The Back End (Relevant Technologies: DynamoDB, AWS Lambda, AWS API Gateway, Python/Javascript)
While the first part of the challenge was pretty linear, I thought this part was a lot more circular and provided a lot more opportunities to get stuck. It's also the first part of the challenge that asks you to write imperative code. While I found the DynamoDB database and the Lambda function relatively simple to configure (I'm pretty comfortable working in Python - especially at the level the challenge asked for), and even getting the API working through Postman wasn't TOO tricky, integrating this with the front end website was another story entirely.
Prior to this challenge, I had never coded in Javascript before, and even though I've written a couple of scripts and feel a lot better about using JSON as a data structure, the syntax still doesn't feel natural to me. It compels me though. I'd love to find opportunities to get better at it. I spent a lot of time getting an "undefined" value from my Javascript function. The good news with this error is that your API is still probably working, but you aren't populating the variable you are trying to pass to the front end correctly. I eventually figured it out in 16 lines of code (and more time than I care to admit)
The Fun Part (Relevant Technologies: Terraform, Github Actions, Cypress)
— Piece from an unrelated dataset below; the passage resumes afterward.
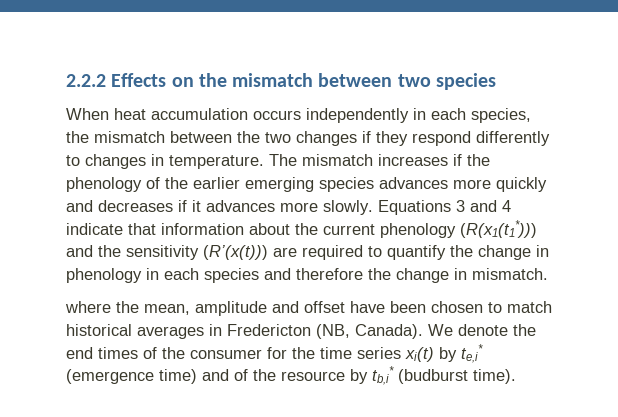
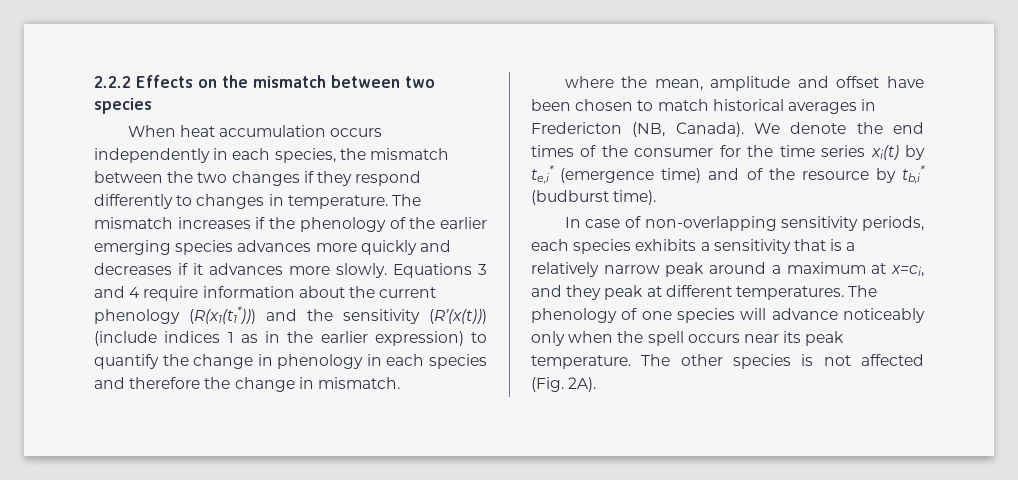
- Equations 3 and 4 indicate that information about the current phenology (R(x1(t1*))) and the sensitivity (R’(x(t))) are required to quantify the change in phenology in each species and therefore the change in mismatch.
+ Equations 3 and 4 require information about the current phenology (R(x1(t1*))) and the sensitivity (R’(x(t))) (include indices 1 as in the earlier expression) to quantify the change in phenology in each species and therefore the change in mismatch.
+ In case of non-overlapping sensitivity periods, each species exhibits a sensitivity that is a relatively narrow peak around a maximum at x=ci, and they peak at different temperatures. The phenology of one species will advance noticeably only when the spell occurs near its peak temperature. The other species is not affected (Fig. 2A).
When I describe this part of the challenge as "The Fun Part", I meant it, even though this was by far the part I spent the most time on. I knew going into the challenge I wanted more experience building CI/CD pipelines, and I wanted real hands-on experience building AWS infrastructure with Terraform. They were the things I was most hoping to get out of the challenge. While I'm proud of all the work I did in part of this challenge, these are the sections I spent the most time on, loved the most, and am the proudest of. If there are any tasks in this challenge I'm hoping to be able to do in my future career, it's CI/CD pipelines and Terraform.
Overall, I was surprised at how quick and easy it is to build infrastructure in Terraform. Once I figured out how to use tmux to create one terminal session running terraform commands in one terminal window (add alias t='terraform' for bonus points) with a second terminal session for making modifications to your terraform files in vim, I was cruising. However, when the time came to create my DynamoDB table, I ran into by far the biggest and strangest roadblock in the entire challenge.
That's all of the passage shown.